The collective investment scheme space is also getting more participants from the private sector, challenging the dominance of government fund managers since 2003. This follows the launch of the Timiza Fund by Zan Securities in June 2024, and launching of two schemes by Sanlam Investments East Africa in early July. Timiza Fund is a hybrid fund, focusing majority of investments into fixed income securities while balancing the portfolio with some equity returns. Sanlam has launched two money market funds for residents and non-resident investors. The schemes shall be denominated in TZS and USD respectively. We expect to see more activities in the collective investment schemes before the end of the year as the market opens up and welcomes new products.

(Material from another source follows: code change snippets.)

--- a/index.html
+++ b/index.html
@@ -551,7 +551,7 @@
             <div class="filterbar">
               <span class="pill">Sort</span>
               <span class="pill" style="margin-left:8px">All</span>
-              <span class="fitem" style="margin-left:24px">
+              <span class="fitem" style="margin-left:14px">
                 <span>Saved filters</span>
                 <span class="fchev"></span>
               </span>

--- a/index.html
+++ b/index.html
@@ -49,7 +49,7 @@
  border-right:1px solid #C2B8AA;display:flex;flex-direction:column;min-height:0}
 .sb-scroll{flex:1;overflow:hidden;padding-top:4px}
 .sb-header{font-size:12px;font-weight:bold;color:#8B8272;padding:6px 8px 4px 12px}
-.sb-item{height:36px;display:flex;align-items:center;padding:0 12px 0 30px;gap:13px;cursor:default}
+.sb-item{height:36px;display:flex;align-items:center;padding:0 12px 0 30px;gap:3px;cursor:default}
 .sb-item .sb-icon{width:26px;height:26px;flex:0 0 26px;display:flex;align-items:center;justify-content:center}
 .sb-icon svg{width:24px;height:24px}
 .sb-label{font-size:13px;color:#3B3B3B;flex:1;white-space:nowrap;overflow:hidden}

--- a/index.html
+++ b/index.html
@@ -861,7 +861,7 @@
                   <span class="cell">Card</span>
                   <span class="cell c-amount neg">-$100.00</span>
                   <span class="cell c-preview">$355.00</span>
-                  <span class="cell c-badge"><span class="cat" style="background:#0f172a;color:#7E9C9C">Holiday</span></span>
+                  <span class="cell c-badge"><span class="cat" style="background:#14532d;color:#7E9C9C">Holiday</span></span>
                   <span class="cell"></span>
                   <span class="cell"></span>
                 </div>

Looking forward, the month of July marks the beginning of the fiscal year 2024/25 and the execution of the fiscal budget and the amended Finance Act. Similarly, the month will see the execution of newly enrolled Treasury issuance calendar which maintained focus on the re-opening program. Moreover, we wait for the U.S’s Federal Reserve meeting on 30th July to get guidance on the U.S monetary policy direction, which is imperative on the direction of funds flow into emerging and frontier markets.